*** Opening of Exercise data ***

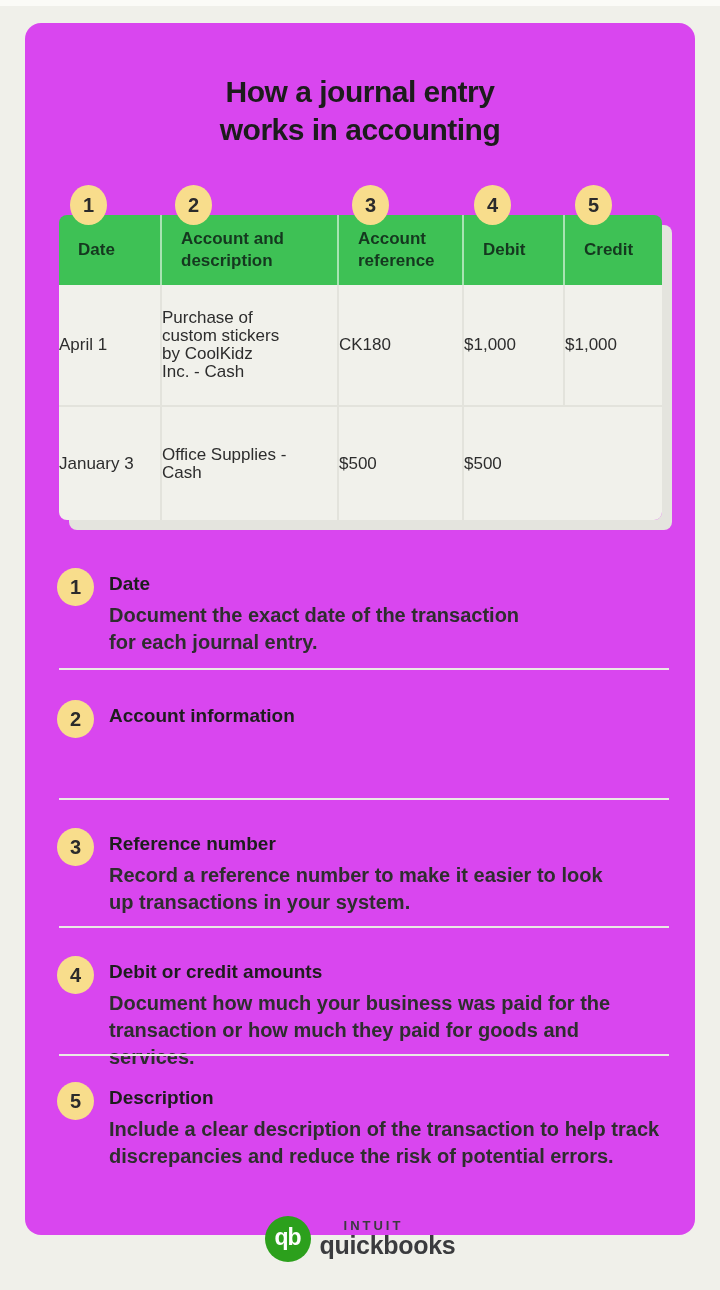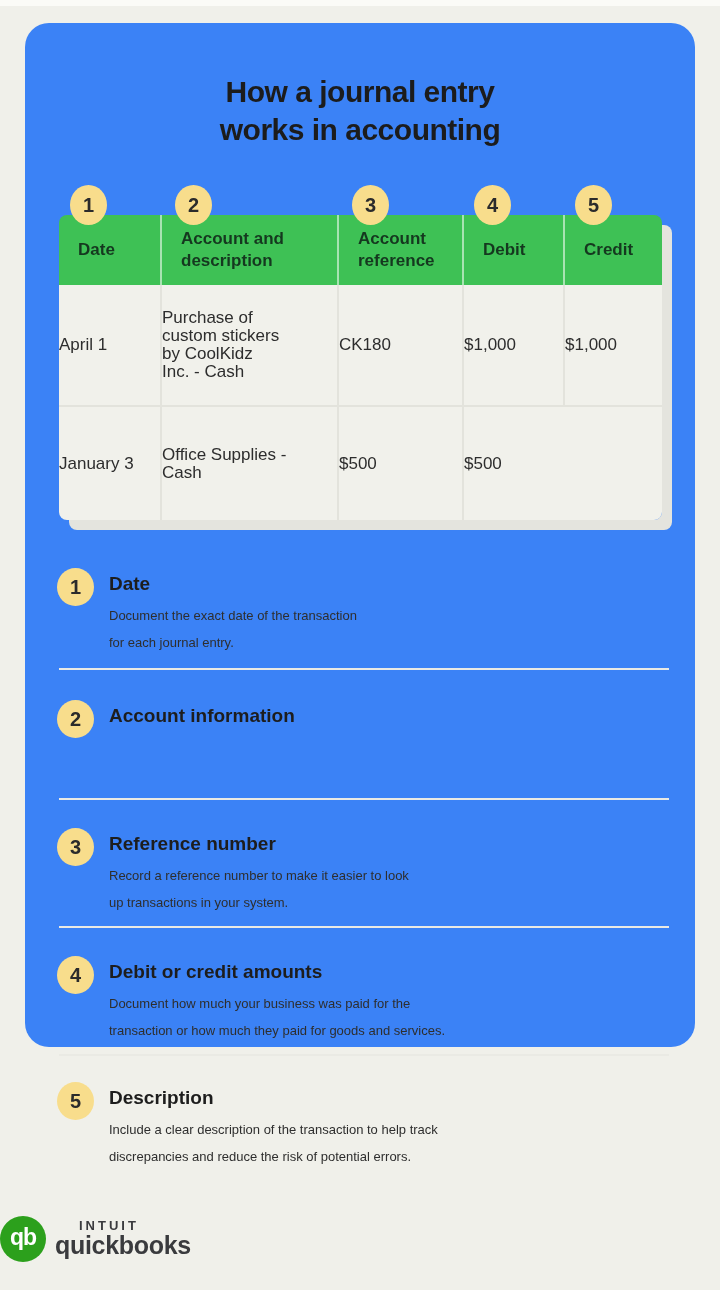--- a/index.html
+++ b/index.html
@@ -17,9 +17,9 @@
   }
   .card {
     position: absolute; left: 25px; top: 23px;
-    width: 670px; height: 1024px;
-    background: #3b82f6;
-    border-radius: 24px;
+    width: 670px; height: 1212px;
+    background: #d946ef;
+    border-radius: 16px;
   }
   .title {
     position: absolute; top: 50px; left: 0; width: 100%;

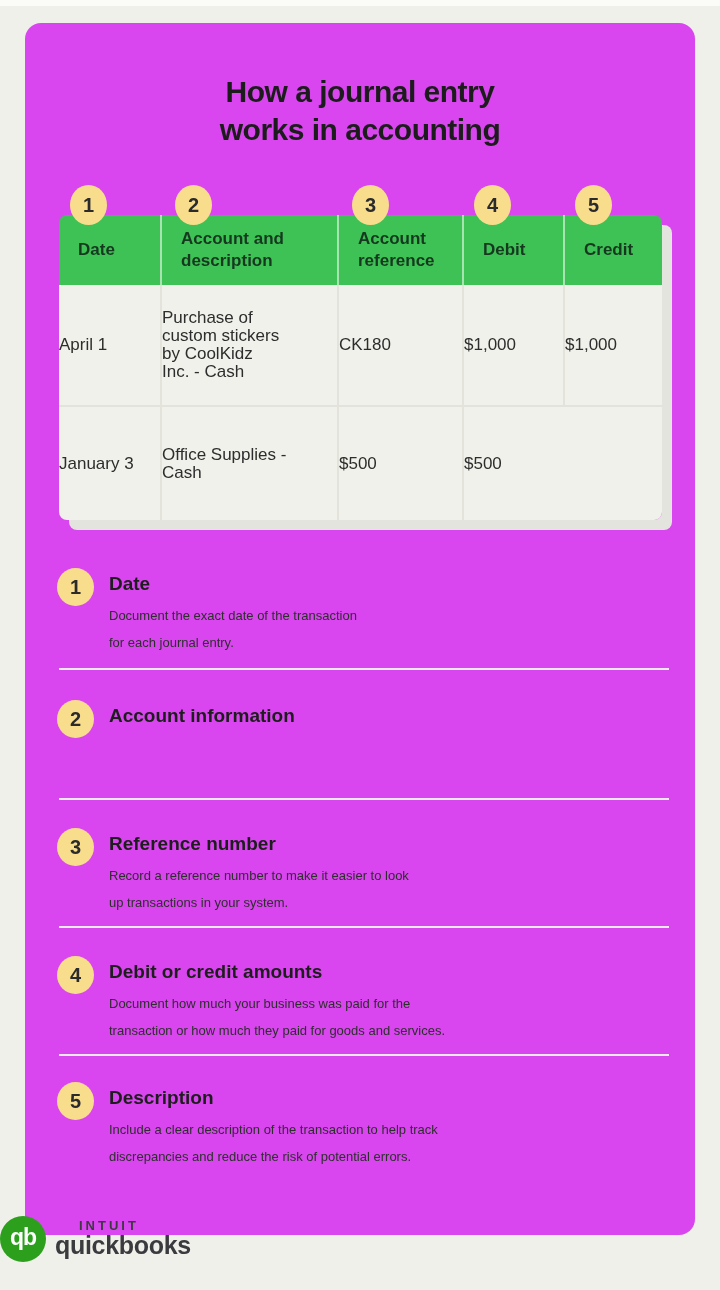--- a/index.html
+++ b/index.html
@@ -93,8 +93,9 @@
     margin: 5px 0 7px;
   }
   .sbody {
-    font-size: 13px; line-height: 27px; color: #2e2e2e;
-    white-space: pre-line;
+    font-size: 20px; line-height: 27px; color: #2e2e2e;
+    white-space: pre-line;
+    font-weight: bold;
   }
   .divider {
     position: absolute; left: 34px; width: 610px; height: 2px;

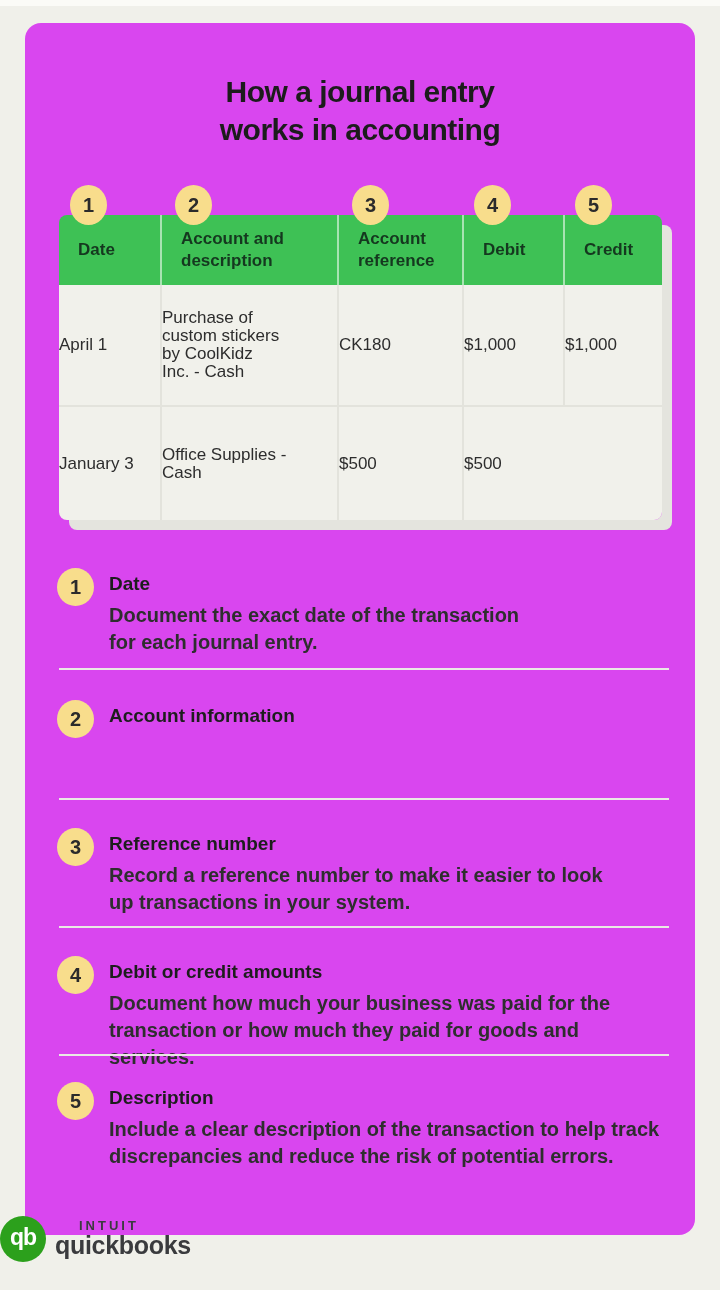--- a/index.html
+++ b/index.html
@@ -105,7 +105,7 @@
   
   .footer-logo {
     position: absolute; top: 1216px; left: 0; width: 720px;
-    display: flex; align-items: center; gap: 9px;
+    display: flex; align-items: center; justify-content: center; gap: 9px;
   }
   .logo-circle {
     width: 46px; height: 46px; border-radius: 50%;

*** Close of Exercise data ***
*** Opening of Exercise data ***

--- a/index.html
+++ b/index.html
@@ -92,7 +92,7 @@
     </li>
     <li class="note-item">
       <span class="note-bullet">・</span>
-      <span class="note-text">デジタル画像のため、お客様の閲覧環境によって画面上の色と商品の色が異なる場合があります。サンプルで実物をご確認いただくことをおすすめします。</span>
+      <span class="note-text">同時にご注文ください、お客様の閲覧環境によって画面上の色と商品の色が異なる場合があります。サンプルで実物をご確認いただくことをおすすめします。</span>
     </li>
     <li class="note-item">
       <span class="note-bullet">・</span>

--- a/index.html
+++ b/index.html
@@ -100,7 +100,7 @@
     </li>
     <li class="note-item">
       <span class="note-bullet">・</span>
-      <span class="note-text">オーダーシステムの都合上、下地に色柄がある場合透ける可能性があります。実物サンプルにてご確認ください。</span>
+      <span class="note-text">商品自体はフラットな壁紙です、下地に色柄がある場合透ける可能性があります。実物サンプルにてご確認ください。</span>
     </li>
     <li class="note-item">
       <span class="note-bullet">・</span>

*** Close of Exercise data ***

Your objective: Copy out every line of the data that includes "height".

Finished exercise:
-    width: 670px; height: 1024px;
+    width: 670px; height: 1212px;
-    font-size: 13px; line-height: 27px; color: #2e2e2e;
+    font-size: 20px; line-height: 27px; color: #2e2e2e;
     position: absolute; left: 34px; width: 610px; height: 2px;
     width: 46px; height: 46px; border-radius: 50%;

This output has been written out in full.